How good and effective communicators are we?
In this time of modern technology, where all possible gadgets of communication are invented to facilitate and fast track our communication with one another in any part of the globe we are confronted with this question: how effective communicators have we become with all these modern gadgets at our disposal? The presence of modern technology may generate effective communication on the technical level but not always on the personal aspect of communicative relationship. As a matter of fact, it can become a hindrance to cultivate a more meaningful relationship with others. This is true with television, computers, Internet and minds you, even cell phones.
Listen to this conversation between a father and his son. (This is a true story, by the way). The boy asks his father to buy him a cell phone. The father asked: “What for?” The boy answered: “My classmates have a cell phone, while I don’t. Besides, I want to call you just what my classmates do their father.” The boy’s father looked at his son with a smile and said: “Son, you don’t need a cell phone to call me. We live together, and we see and talk to each other all the time, don’t we?”
It is amazing how text messaging through cell phones has become the new craze in town. Talk about fashion. As someone observing through the sidelines, I sometimes experience annoyance and amusement all at the same time. I am amuse to see young boys and girls, students and adults (and in some occasion even priests and nuns!) so taken up by text messaging. They keep on tinkering with their cell phones even while they are walking. I am just amazed they don’t bump onto something! They do so even in a meeting, inside the theater and horror of horrors, even inside the Church! It is indeed annoying to hear the sound of cell phone going off while in the Church attending mass. There are also some people who talk very loud on the phone. Some times I wonder whether radiation causes cell phone users to forget they are not the only living being in this planet.
Since it is no longer expensive, cell phones, like computer and television have become accessible even to average income families and to most people a necessity that one can do without.
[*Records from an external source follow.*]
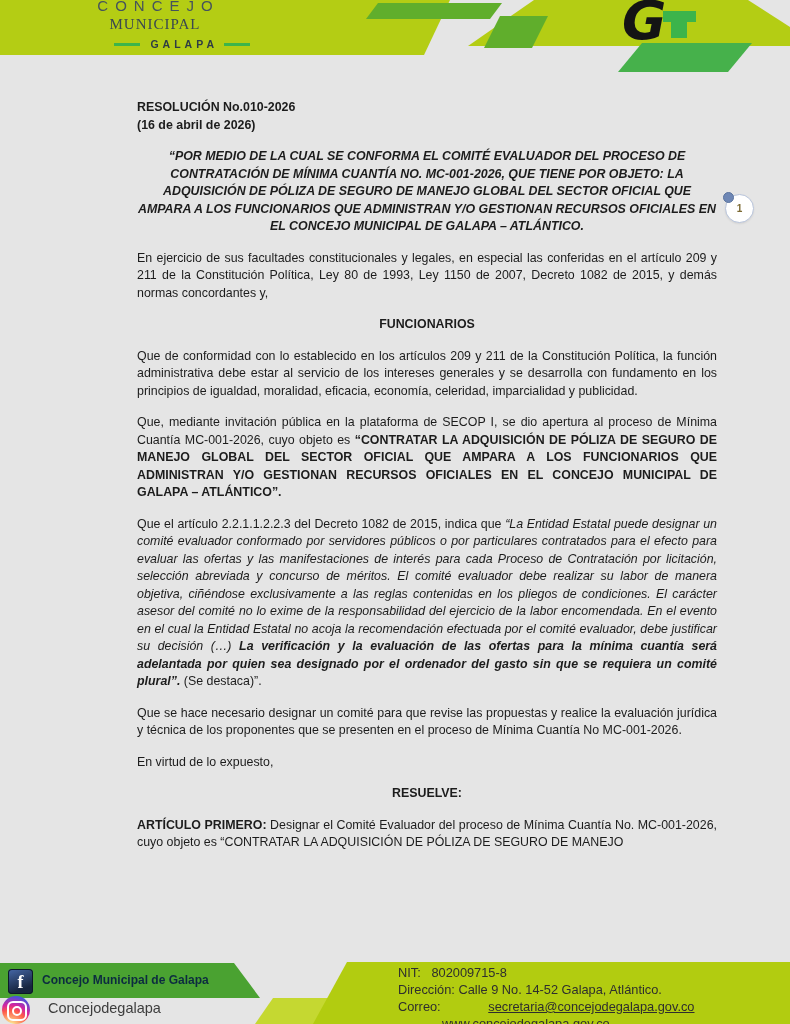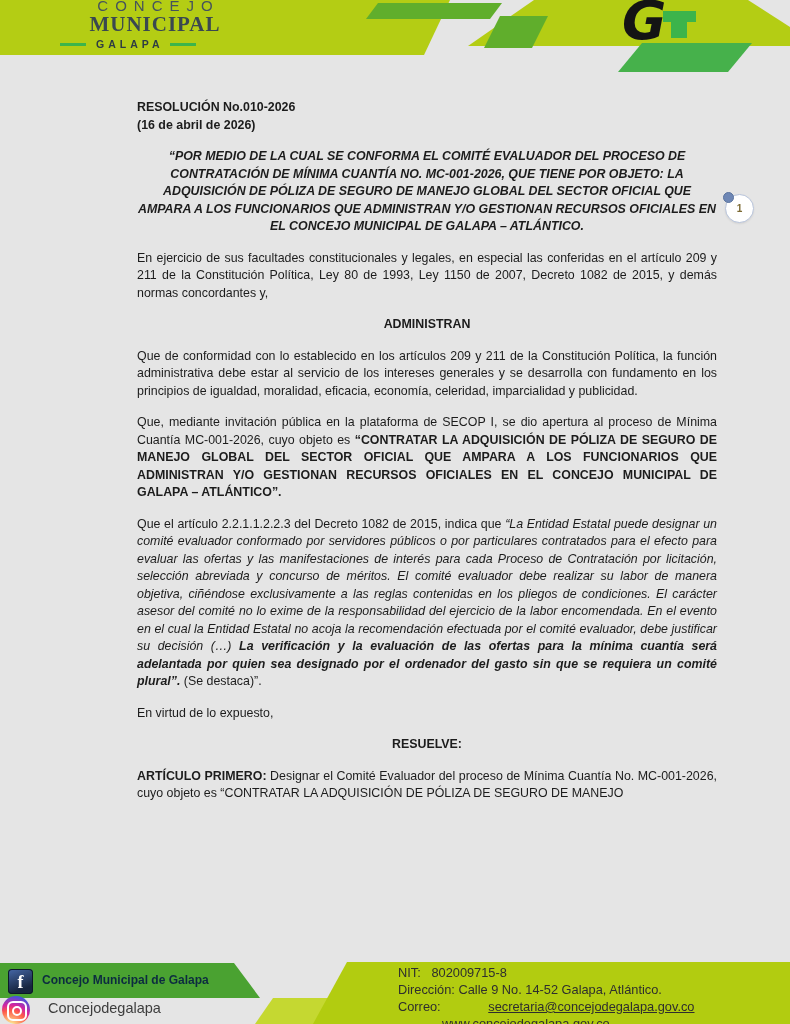--- a/index.html
+++ b/index.html
@@ -16,23 +16,23 @@
                 clip-path:polygon(69px 0,283px 0,325px 27px,325px 46px,3px 46px); }
   .green-a { left:366px; top:3px; width:136px; height:16px; background:#60ae2c;
              clip-path:polygon(12px 0,136px 0,124px 16px,0 16px); }
   .green-b { left:484px; top:16px; width:64px; height:32px; background:#60ae2c;
              clip-path:polygon(16px 0,64px 0,48px 32px,0 32px); }
   .g-para  { left:618px; top:43px; width:134px; height:29px; background:#46b14b;
              clip-path:polygon(24px 0,134px 0,110px 29px,0 29px); }
   .logo { position:absolute; left:60px; top:-2px; width:190px; text-align:center; }
   .logo-l1 { font-size:15px; letter-spacing:7px; color:#45535d; font-weight:400;
              text-indent:7px; line-height:15px; }
-  .logo-l2 { font-family:"Liberation Serif", serif; font-size:21px; font-weight:700;
+  .logo-l2 { font-family:"Liberation Serif", serif; font-size:15px; font-weight:400;
              color:#3a4850; letter-spacing:1px; line-height:23px; }
-  .logo-l3row { display:flex; align-items:center; justify-content:flex-start; gap:6px; margin-top:2px; }
+  .logo-l3row { display:flex; align-items:center; justify-content:flex-end; gap:6px; margin-top:2px; }
   .logo-dash { width:26px; height:3px; background:#3cb54a; }
   .logo-l3 { font-size:10.5px; font-weight:700; letter-spacing:4px; color:#2e3c44; text-indent:4px; }
   .monogram { position:absolute; left:622px; top:-9px; width:80px; height:60px; }
   .monogram .g-letter { font-family:"DejaVu Sans", sans-serif; font-style:italic; font-weight:900;
              font-size:54px; color:#141414; line-height:60px; }
   .monogram .g-top  { position:absolute; left:41px; top:20px; width:33px; height:11px; background:#3cb44b; }
   .monogram .g-stem { position:absolute; left:49px; top:26px; width:16px; height:21px; background:#3cb44b; }
   
   .badge { position:absolute; left:725px; top:194px; width:27px; height:27px; border-radius:50%;
            background:#ffffff; border:1px solid #b7c3da; box-shadow:0 1px 2px rgba(0,0,0,.08);
@@ -112,28 +112,29 @@
     <p class="title-block">
       <span>RESOLUCIÓN No.010-2026</span><br>
       <span>(16 de abril de 2026)</span>
     </p>
 
     <p class="c bi">“POR MEDIO DE LA CUAL SE CONFORMA EL COMITÉ EVALUADOR DEL PROCESO DE CONTRATACIÓN DE MÍNIMA CUANTÍA NO. MC-001-2026, QUE TIENE POR OBJETO: LA ADQUISICIÓN DE PÓLIZA DE SEGURO DE MANEJO GLOBAL DEL SECTOR OFICIAL QUE AMPARA A LOS FUNCIONARIOS QUE ADMINISTRAN Y/O GESTIONAN RECURSOS OFICIALES EN EL CONCEJO MUNICIPAL DE GALAPA – ATLÁNTICO.</p>
 
 
     <p>En ejercicio de sus facultades constitucionales y legales, en especial las conferidas en el artículo 209 y 211 de la Constitución Política, Ley 80 de 1993, Ley 1150 de 2007, Decreto 1082 de 2015, y demás normas concordantes y,</p>
 
-    <p class="c b">ADMINISTRAN</p>
+    <p class="c b">FUNCIONARIOS</p>
 
     <p>Que de conformidad con lo establecido en los artículos 209 y 211 de la Constitución Política, la función administrativa debe estar al servicio de los intereses generales y se desarrolla con fundamento en los principios de igualdad, moralidad, eficacia, economía, celeridad, imparcialidad y publicidad.</p>
 
     <p><span>Que, mediante invitación pública en la plataforma de SECOP I, se dio apertura al proceso de Mínima Cuantía MC-001-2026, cuyo objeto es </span><span class="b">“CONTRATAR LA ADQUISICIÓN DE PÓLIZA DE SEGURO DE MANEJO GLOBAL DEL SECTOR OFICIAL QUE AMPARA A LOS FUNCIONARIOS QUE ADMINISTRAN Y/O GESTIONAN RECURSOS OFICIALES EN EL CONCEJO MUNICIPAL DE GALAPA – ATLÁNTICO”.</span></p>
 
     <p><span>Que el artículo 2.2.1.1.2.2.3 del Decreto 1082 de 2015, indica que </span><span class="i">“La Entidad Estatal puede designar un comité evaluador conformado por servidores públicos o por particulares contratados para el efecto para evaluar las ofertas y las manifestaciones de interés para cada Proceso de Contratación por licitación, selección abreviada y concurso de méritos. El comité evaluador debe realizar su labor de manera objetiva, ciñéndose exclusivamente a las reglas contenidas en los pliegos de condiciones. El carácter asesor del comité no lo exime de la responsabilidad del ejercicio de la labor encomendada. En el evento en el cual la Entidad Estatal no acoja la recomendación efectuada por el comité evaluador, debe justificar su decisión (…) </span><span class="bi">La verificación y la evaluación de las ofertas para la mínima cuantía será adelantada por quien sea designado por el ordenador del gasto sin que se requiera un comité plural”.</span><span> (Se destaca)”.</span></p>
 
+    <p>Que se hace necesario designar un comité para que revise las propuestas y realice la evaluación jurídica y técnica de los proponentes que se presenten en el proceso de Mínima Cuantía No MC-001-2026.</p>
 
     <p>En virtud de lo expuesto,</p>
 
     <p class="c b">RESUELVE:</p>
 
     <p><span class="b">ARTÍCULO PRIMERO: </span><span>Designar el Comité Evaluador del proceso de Mínima Cuantía No. MC-001-2026, cuyo objeto es “CONTRATAR LA ADQUISICIÓN DE PÓLIZA DE SEGURO DE MANEJO</span></p>
   </div>
 
   <div class="footer">
     <div class="shape wedge"></div>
Modern gadgets are supposed to help us facilitate our way of communicating with others. But sometimes we take them as an excuse to distance ourselves from people. It can happen that we prefer to use the phone because we do not want to face the person. Or we use the e-mail because we do not want to hear the voice of the other. Or we remain in the comfort zone of our own rooms lost in the world of cyberspace because we do not want to interact with others. As conscious and responsible communicators, we are challenged to use technology to enhance our way of communicating and thus grow in our communicative relationships with one another.